They both fall silent for a moment, Steve listening to his breathing go slower and steadier as the adrenaline loosens its grip on his blood. Then the realization catches up with him, a burst of shock so sudden it pulls him fully awake again, and he nearly sits up again before he can stall the movement.

“Wait,” he says, the word too loud for the sleep-quiet of the room. “ _Bucky_?”

“Mh?” It’s darker-shaded, starting to dip into the outline of irritation at being kept awake, the tone as familiar as the sound of Steve’s name in that voice.

He wants to ask. The familiarity of the exchange blurred the extraordinary edges of the occurrence, the same way Steve sometimes doesn’t remember what year it is for minutes after waking up. It’s easiest to lose himself when he’s only partially awake, until Bucky knowing his name is so obvious it’s not worth commenting upon. But it  _is_  worth commenting upon, his heart is pounding harder in his chest than it did when he woke, he can’t catch his breath for the dozens of words on the tip of his tongue.

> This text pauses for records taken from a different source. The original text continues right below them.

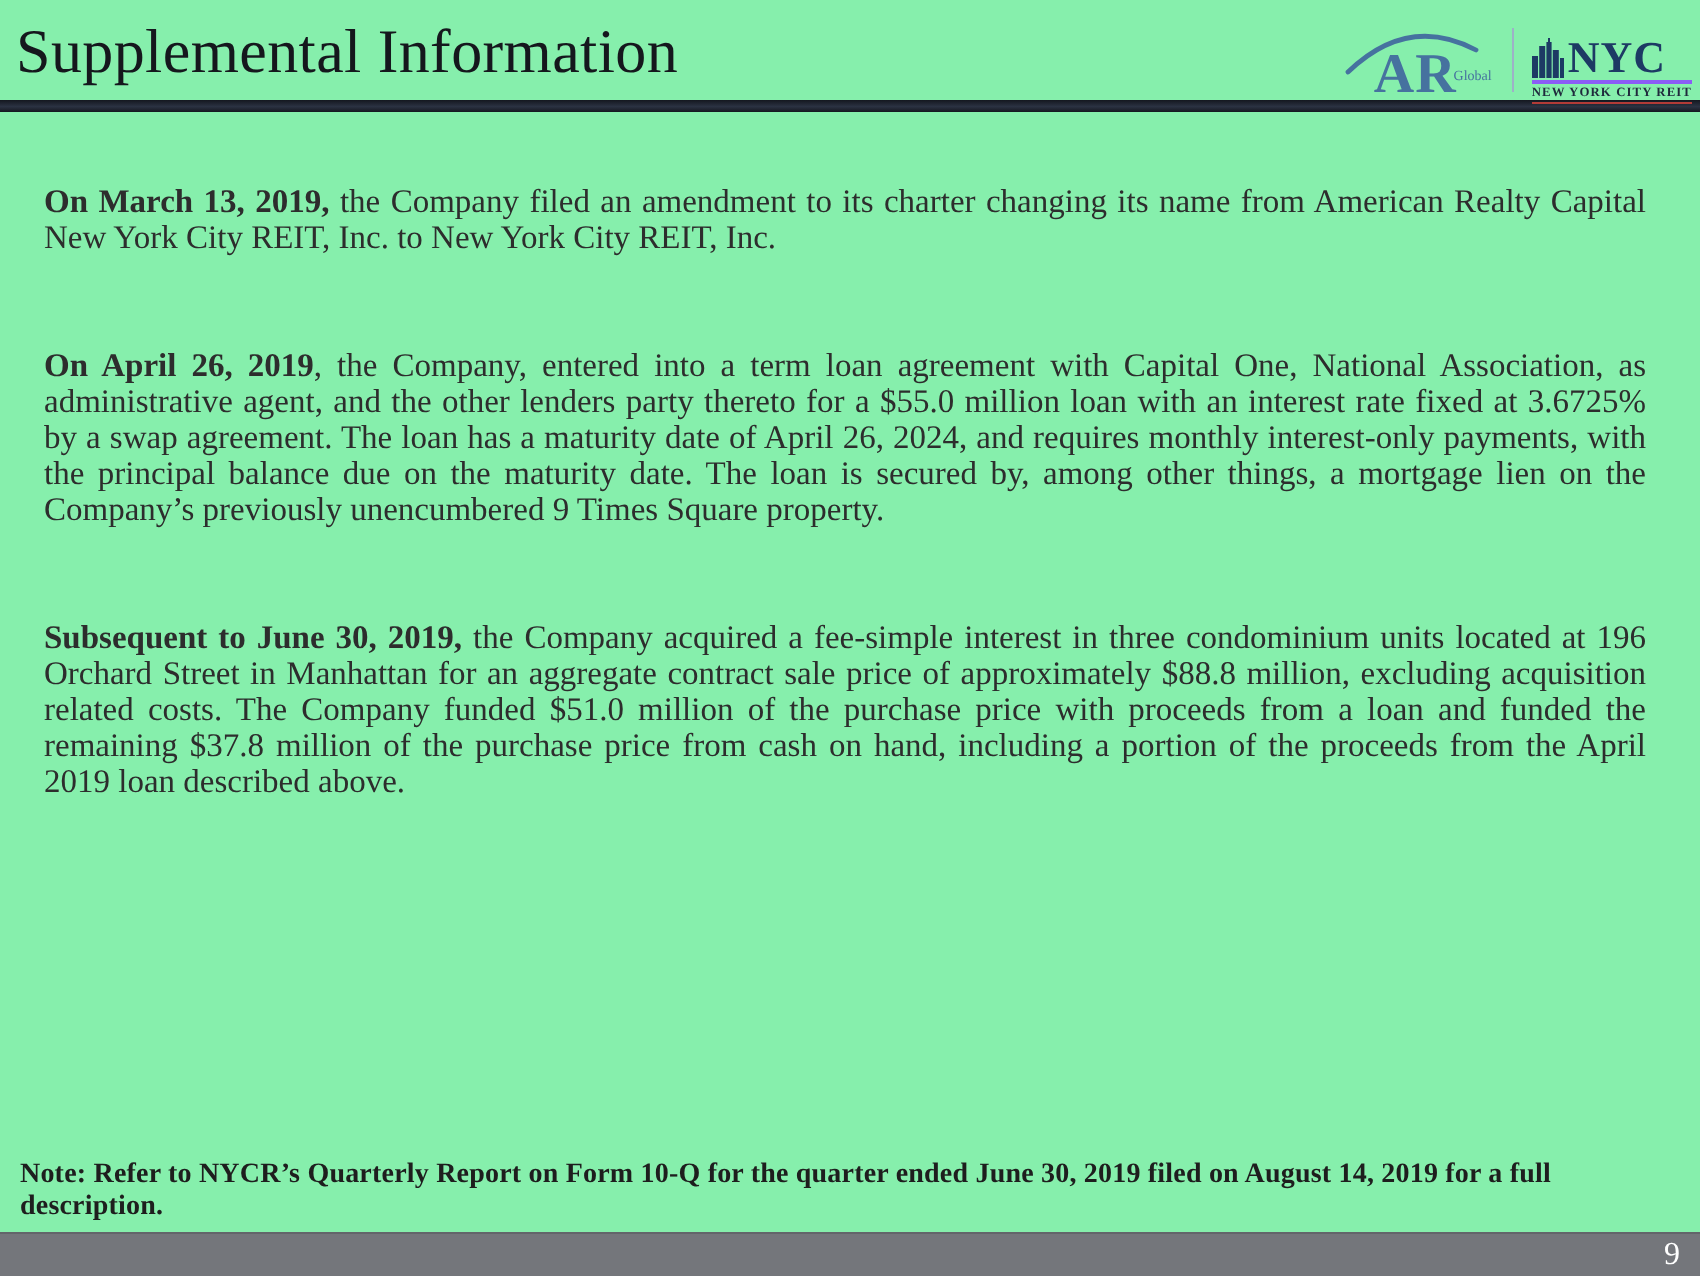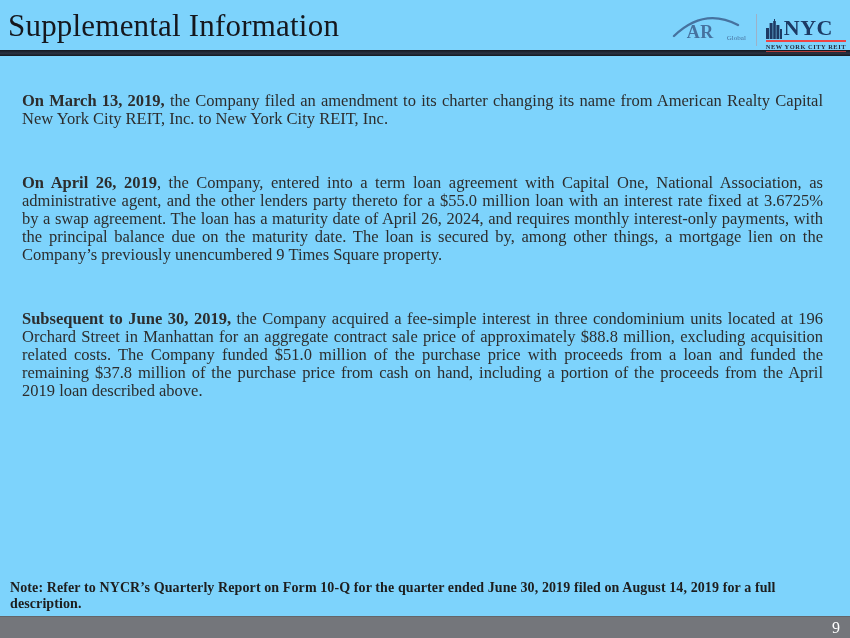--- a/index.html
+++ b/index.html
@@ -1,21 +1,21 @@
 <!DOCTYPE html>
 <html><head>
 <meta charset="utf-8">
 <style>
   * { margin: 0; padding: 0; box-sizing: border-box; }
   html, body { background: #e8e8e8; }
   .slide {
     position: relative;
     width: 850px;
     height: 638px;
-    background: #7dd3fc;
+    background: #86efac;
     overflow: hidden;
     font-family: "Liberation Serif", "DejaVu Serif", serif;
   }
 
   
   .slide-header {
     position: relative;
     height: 50px;
     display: flex;
     justify-content: space-between;
@@ -33,32 +33,32 @@
     display: flex;
     align-items: center;
     gap: 9px;
     padding: 10px 4px 0 0;
     height: 50px;
   }
   .ar-logo { position: relative; width: 76px; height: 38px; }
   .ar-arc { position: absolute; left: 0; top: 0; }
   .ar-text {
     position: absolute; left: 16px; top: 11px;
-    font-size: 18px; font-weight: bold; color: #46729f;
+    font-size: 28px; font-weight: bold; color: #46729f;
     letter-spacing: 0.5px;
   }
   .ar-global {
     position: absolute; right: 1px; bottom: 7px;
     font-size: 7px; color: #46729f; text-align: center;
   }
   .logo-divider { width: 1px; height: 32px; background: #9db1c7; }
   .nyc-logo { display: flex; flex-direction: column; align-items: stretch; }
   .nyc-top {
-    display: flex; gap: 2px;
-    border-bottom: 2px solid #ef4444;
+    display: flex; align-items: flex-end; gap: 2px;
+    border-bottom: 2px solid #8b5cf6;
     padding-bottom: 1px;
     margin-top: 11px;
   }
   .nyc-text {
     font-size: 22px; font-weight: bold; color: #1d3a64;
     line-height: 0.85; letter-spacing: 0.5px;
   }
   .nyc-sub {
     font-size: 6.4px; font-weight: bold; color: #1f2a3c;
     letter-spacing: 0.55px; text-align: center;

Bucky sighs, twists in closer to fit himself in against Steve’s shoulder. With his eyes shut his features look younger, softened backwards in time over the span of decades until Steve can imagine himself smaller, thinner, the weight of Bucky’s arm over him a restraint in more than psychology alone. Something arcs in his blood, pleasure so sharp it aches into hurt behind his eyes, presses his lashes against his cheeks even as he ducks his head in to sigh the shaky gratitude of an exhale into Bucky’s hair.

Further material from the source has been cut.